第4幕 リムネッタ

「そ、そんな……」

 北の前線に辿り着いたリムネッタは愕然とした。シュネー国の旗を掲げた兵士達が、町を壊し、人を殺している。騎士団の人達が必死に抗戦しているものの、形勢は明らかに劣勢だった。

「リムネッタ!」

 呼ばれて振り返ると、そこにはニコがいた。

「ニコ! 大丈夫!?」

 リムネッタはニコに近づく。ニコは怪我をしたのか、左腕を右腕で押さえている。

「ちょっと怪我しちゃってね…でも軽い切り傷だから大丈夫」

 ニコは笑みを浮かべると言葉を続ける。

「それより大変だよ。
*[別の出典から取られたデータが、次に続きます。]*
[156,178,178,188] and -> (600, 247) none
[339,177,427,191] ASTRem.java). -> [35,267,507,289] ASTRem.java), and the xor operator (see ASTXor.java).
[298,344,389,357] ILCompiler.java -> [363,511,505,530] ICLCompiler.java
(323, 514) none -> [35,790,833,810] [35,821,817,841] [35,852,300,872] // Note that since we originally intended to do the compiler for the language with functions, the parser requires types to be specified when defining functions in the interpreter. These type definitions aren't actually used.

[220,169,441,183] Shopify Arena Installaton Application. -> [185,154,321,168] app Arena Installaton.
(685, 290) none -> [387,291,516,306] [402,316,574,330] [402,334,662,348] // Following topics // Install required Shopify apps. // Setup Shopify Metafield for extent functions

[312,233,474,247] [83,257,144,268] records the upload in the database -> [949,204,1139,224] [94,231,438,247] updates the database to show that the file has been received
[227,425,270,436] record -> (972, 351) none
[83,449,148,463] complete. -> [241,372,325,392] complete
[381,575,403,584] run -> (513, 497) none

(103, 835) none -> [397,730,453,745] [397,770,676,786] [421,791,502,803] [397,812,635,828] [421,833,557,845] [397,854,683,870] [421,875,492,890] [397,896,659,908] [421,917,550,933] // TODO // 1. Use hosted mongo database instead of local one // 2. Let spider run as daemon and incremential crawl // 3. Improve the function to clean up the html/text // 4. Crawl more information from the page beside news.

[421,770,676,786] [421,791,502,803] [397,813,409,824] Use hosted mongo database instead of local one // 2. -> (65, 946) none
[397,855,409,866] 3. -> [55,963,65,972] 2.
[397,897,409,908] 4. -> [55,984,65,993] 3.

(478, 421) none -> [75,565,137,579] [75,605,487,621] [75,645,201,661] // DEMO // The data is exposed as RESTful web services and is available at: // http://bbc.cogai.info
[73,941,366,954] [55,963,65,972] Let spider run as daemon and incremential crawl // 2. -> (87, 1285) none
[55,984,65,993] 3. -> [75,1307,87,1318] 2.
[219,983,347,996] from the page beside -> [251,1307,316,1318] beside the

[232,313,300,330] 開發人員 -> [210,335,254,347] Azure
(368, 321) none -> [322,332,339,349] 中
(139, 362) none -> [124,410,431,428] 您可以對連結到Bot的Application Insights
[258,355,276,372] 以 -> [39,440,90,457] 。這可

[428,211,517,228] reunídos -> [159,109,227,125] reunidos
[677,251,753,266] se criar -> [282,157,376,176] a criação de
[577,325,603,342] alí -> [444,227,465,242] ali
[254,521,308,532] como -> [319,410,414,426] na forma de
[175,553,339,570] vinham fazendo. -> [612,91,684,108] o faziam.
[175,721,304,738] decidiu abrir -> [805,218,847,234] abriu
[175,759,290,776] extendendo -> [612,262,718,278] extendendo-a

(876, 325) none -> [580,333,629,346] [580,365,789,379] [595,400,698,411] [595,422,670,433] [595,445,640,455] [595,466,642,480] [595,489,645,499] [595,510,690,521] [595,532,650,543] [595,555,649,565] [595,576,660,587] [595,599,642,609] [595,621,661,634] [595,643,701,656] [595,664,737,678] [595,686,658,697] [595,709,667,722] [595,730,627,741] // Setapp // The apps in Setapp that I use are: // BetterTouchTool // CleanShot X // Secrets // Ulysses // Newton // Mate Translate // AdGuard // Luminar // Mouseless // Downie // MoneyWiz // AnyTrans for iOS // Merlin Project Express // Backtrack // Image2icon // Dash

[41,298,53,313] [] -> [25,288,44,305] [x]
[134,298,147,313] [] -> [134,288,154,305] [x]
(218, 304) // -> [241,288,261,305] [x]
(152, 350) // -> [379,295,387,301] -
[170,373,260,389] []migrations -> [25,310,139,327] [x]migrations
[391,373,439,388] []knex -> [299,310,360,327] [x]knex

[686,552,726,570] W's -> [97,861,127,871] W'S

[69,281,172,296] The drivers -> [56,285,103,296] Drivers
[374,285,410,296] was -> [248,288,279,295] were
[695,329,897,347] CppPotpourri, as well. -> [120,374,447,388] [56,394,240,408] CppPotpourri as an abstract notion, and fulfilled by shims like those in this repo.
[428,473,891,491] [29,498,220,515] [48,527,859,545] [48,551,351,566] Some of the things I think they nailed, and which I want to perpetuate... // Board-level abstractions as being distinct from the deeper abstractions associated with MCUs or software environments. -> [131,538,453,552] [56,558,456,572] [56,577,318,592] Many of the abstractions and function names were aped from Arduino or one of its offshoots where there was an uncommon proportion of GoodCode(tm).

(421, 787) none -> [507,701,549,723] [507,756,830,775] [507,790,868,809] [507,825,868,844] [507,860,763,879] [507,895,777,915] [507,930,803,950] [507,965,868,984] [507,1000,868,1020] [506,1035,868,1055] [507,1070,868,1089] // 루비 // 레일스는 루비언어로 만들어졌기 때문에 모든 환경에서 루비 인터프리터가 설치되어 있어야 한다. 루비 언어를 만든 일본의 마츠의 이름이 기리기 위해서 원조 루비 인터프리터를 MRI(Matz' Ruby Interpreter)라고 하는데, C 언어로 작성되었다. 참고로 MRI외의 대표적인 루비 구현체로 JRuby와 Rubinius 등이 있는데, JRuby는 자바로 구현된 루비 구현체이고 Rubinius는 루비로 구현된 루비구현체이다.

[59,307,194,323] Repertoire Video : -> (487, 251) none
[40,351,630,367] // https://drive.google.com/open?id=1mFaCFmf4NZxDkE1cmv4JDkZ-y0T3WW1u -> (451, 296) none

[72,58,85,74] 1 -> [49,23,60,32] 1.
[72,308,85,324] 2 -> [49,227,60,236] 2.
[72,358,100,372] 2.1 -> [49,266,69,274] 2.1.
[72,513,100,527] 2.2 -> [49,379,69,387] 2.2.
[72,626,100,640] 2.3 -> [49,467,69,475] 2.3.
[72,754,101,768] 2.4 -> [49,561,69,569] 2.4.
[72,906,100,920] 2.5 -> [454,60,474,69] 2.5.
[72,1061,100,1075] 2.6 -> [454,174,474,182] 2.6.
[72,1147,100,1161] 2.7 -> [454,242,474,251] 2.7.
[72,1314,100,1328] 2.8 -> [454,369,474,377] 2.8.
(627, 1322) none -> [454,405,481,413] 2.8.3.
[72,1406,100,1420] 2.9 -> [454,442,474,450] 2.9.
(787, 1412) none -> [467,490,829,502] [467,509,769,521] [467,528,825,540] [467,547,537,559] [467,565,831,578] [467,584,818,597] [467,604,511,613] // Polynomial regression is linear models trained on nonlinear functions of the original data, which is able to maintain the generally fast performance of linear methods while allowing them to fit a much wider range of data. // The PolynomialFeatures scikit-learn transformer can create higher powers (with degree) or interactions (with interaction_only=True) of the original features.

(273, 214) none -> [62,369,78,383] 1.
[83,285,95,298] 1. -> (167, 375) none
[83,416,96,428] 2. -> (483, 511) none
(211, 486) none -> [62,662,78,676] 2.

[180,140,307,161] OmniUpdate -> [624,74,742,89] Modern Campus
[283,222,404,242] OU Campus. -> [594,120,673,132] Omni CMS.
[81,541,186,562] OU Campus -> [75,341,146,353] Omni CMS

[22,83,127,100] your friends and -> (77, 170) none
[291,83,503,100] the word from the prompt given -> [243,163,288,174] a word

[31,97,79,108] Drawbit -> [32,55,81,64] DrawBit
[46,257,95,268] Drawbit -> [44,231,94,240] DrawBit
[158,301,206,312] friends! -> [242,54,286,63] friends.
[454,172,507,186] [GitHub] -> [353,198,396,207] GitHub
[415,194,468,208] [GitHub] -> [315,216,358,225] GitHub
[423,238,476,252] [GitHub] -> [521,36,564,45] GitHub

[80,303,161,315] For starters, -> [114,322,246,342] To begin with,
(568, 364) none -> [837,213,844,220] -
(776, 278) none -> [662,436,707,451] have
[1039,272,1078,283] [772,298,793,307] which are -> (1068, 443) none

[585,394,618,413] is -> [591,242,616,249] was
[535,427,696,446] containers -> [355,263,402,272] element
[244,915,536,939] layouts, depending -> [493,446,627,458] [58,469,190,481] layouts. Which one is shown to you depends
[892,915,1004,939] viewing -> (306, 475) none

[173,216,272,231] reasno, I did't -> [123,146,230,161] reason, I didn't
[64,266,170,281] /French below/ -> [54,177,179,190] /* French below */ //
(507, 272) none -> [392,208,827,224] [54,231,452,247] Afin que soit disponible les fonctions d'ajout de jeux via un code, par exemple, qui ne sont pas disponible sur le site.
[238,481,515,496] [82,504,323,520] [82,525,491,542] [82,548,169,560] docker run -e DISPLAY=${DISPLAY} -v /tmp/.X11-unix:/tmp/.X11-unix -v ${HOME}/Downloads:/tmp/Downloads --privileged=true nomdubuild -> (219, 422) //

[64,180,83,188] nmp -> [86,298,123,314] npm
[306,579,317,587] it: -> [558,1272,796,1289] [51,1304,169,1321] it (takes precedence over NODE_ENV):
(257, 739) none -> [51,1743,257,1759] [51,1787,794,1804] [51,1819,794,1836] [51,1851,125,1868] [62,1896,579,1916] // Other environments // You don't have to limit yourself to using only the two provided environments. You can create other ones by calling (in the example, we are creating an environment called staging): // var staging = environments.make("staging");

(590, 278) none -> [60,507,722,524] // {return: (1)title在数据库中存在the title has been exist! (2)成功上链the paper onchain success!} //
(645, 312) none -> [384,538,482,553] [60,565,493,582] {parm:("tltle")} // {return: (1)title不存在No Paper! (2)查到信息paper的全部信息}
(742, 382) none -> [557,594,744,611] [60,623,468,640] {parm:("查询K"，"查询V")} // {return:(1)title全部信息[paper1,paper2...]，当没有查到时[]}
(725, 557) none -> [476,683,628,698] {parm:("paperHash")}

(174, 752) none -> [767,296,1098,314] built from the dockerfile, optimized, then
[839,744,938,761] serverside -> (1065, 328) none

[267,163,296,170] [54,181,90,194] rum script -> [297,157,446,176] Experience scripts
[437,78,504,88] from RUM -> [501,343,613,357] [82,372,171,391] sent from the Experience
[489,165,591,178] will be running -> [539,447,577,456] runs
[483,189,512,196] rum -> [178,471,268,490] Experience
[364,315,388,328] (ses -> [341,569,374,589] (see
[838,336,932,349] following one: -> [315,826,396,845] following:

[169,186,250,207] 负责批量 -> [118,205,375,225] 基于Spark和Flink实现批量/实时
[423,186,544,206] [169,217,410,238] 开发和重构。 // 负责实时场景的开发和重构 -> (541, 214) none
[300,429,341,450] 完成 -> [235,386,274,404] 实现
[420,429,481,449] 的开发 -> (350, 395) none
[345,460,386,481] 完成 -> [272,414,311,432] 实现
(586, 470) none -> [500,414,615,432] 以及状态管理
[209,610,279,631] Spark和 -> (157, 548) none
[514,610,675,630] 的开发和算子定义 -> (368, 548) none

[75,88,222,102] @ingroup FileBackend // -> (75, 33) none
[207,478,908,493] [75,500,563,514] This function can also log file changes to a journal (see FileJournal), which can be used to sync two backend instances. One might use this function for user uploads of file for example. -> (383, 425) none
敵の数が多すぎて…騎士団のみんなも必死に戦ってるけど、このままじゃ…」

 全滅という言葉をぐっと飲み込むニコ。

「そんな……」

 リムネッタの鼓動が早まる。

……みんな、死んじゃう……

 頭の中が真っ白になる。

……そんなの、そんなのダメ!……

「……」

 リムネッタの瞳に闘志が宿る。

「私、行くよ」

「え?」

 ニコが聞き返した時には、リムネッタは既に敵の輪の中へと走り出していた。


 リムネッタは敵に囲まれながらも、一人一人確実に敵を倒していく。殺すことにためらいはなかった。

……四人、五人、六人……

 頭の中で人数がカウントされていく。敵を倒すことと数を数えることだけを考える。

……七人、八人、九人……

 リムネッタに斬られた人が、次々とその場に倒れていく。

……十三、十四、十五……

 機敏な動きに激しい斬撃で敵を斬り裂いていくリムネッタ。数を数えること以外の思考は停止していた。

……十七……

 十七人目にリムネッタが斬りつけた兵士は、赤く長い髪をした同い年くらいの少女だった。

「あ……」

 血を流し、ゆらりと体を揺らす少女。その髪を見て、リムネッタの脳裏にルシアの姿が浮かぶ。

……ルシア……

 リムネッタの動きが一瞬止まる。

「あぁぁぁぁぁ!」

 赤髪の少女が最後の力を振り絞って大声を張り上げるのと、ぐさりとリムネッタの脇腹に斬撃が入ったのは、ほぼ同時だった。

……あれ?……

 リムネッタはバランスを崩し、足元から崩れ落ちていく。

「リムネッタ将軍!」

 遠くから、誰かに呼ばれた気がした。リムネッタは、赤髪の少女の上に重なるようにして倒れこんだ。